By Dave Andrusko
Kami Rieck tells us in the headline that “Adoption is Not a Substitute for Abortion.” Let’s take some time to see why Rieck, a “transracial adoptee growing up in Indiana,” feels the way she does.
First, the headline is misleading; authors often don’t write them. Rather, more accurately, “adoption is not an alternative to abortion and giving birth. Carrying a baby to term is a pretty big deal.”
Agreed. It is a big deal but what follows from that?
Rieck seems to believe that because so few women relinquish their children that’s an argument for abortion. It’s not. If the woman didn’t just assume abortion was the option, adoption would be much more prevalent.
Why is adoption so often “a last resort”?
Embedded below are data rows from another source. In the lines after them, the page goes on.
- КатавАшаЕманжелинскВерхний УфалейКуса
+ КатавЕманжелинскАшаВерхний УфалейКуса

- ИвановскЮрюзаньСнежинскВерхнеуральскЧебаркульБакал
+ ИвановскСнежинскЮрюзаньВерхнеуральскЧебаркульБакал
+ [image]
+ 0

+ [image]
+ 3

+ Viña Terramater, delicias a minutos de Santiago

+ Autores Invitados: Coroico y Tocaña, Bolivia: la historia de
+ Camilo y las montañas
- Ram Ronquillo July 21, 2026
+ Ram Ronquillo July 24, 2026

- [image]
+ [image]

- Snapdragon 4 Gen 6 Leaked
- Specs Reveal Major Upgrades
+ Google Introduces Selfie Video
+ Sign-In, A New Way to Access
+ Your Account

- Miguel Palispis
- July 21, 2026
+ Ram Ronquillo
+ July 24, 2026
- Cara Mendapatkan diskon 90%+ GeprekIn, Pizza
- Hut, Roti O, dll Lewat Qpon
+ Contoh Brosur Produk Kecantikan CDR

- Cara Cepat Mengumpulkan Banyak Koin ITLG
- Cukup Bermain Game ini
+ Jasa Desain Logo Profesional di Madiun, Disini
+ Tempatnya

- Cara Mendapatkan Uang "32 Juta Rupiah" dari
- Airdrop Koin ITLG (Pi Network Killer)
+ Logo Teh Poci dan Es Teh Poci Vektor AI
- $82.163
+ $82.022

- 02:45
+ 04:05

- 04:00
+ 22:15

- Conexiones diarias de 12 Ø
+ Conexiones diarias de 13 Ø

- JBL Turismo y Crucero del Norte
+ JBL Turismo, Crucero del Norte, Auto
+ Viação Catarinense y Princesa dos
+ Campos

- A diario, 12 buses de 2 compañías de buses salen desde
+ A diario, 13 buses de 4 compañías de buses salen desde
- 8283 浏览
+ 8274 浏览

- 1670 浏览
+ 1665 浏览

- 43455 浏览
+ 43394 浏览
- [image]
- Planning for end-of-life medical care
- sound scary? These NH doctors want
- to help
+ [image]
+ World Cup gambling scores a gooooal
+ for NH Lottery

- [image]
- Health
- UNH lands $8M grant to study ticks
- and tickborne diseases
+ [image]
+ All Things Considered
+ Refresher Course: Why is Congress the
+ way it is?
According to a 2015 study by [Sociologist Gretchen] Sisson, most women who relinquished their babies would have preferred to parent. Adoption was a last resort. But unemployment, low-paying jobs, a lack of parental support and lack of health insurance all contributed to their feeling it was their only option.
These are some of the same reasons that women seek abortions.
Exactly. But abortion and adoption are light years apart; they are not equivalent. Life and death are not interchangeable categories. This is one (of many, many) reasons pregnancy help centers are so vitally important.
Rieck buttresses her conclusion by writing “Birth mothers who give up their babies for adoption report extended feelings of grief, anxiety and depression. Some have suicidal thoughts. ‘I have never gotten over it,’ wrote one woman who had relinquished her child 20 years earlier.”
No one, certainly not me, would ever say that relinquishing a child is an easy decision. What we would say, however, is that if a woman feels she cannot care for her child, allowing someone else to raise them is an infinitely better solution that abortion.
Rieck begins her essay by relaying that someone had said to her “Aren’t you happy your mother chose to give birth to you so you could be adopted?” and ends her essay with “When people ask if I’m grateful for being adopted, the simple answer is yes.”
But, as you would suspect, she immediately qualifies that: “But there is no guarantee my birth mother had access to safe abortion or had the power to make a decision free of financial deprivation. Twenty-three years later, I want women to have more choices, not fewer.”
I would never pretend that pregnant women won’t ever face financially tough times. What I would say, in return, is there are many couples waiting to adopt a child.
Is adoption not a more loving, more caring option for you and your child than abortion?